▶ _WORK REQUIRED_: Could you restate word for word every line from the one containing "ASK73.1: 3 for 254.85 -> none" to the end of the records, and nothing else?

::: MATERIAL FOR THE TASK :::

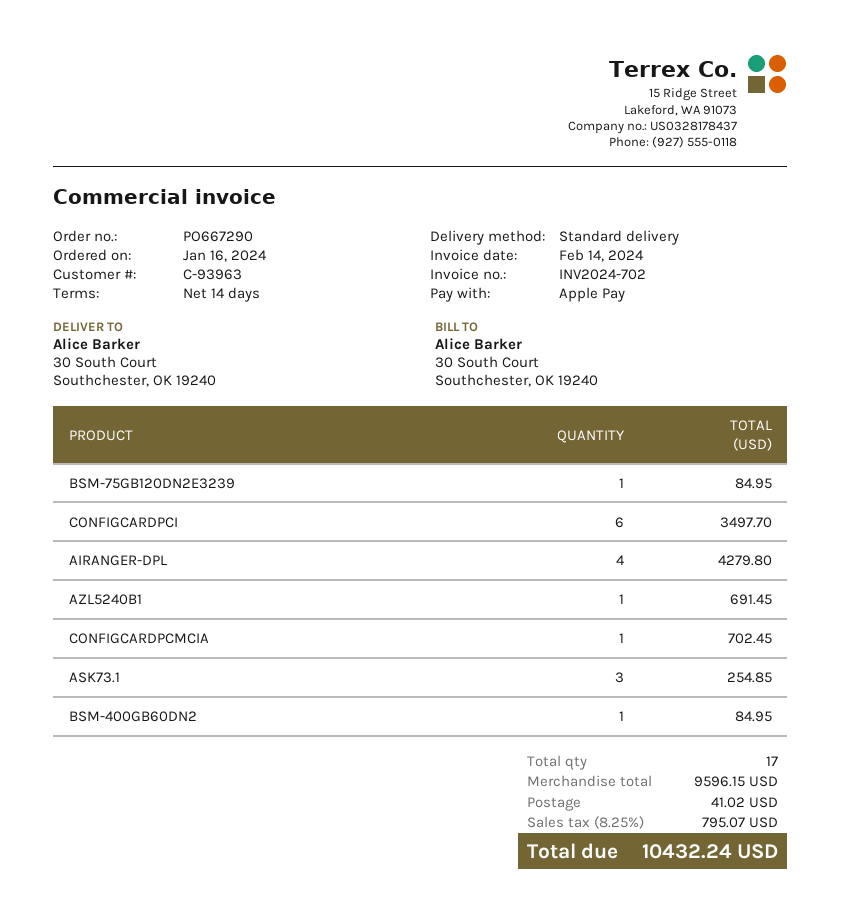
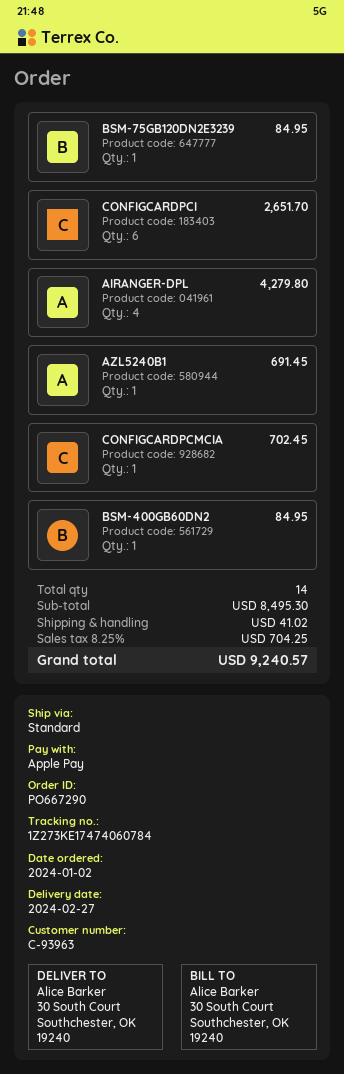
order date: 2024-01-16 -> 2024-01-02
CONFIGCARDPCI: 6 for 3497.70 -> 6 for 2651.70
ASK73.1: 3 for 254.85 -> none
total quantity: 17 -> 14
subtotal: 9596.15 -> 8495.30
tax: 8.25% = 795.07 -> 8.25% = 704.25
total: 10432.24 -> 9240.57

:::

▶ _RESULT BELOW_:
ASK73.1: 3 for 254.85 -> none
total quantity: 17 -> 14
subtotal: 9596.15 -> 8495.30
tax: 8.25% = 795.07 -> 8.25% = 704.25
total: 10432.24 -> 9240.57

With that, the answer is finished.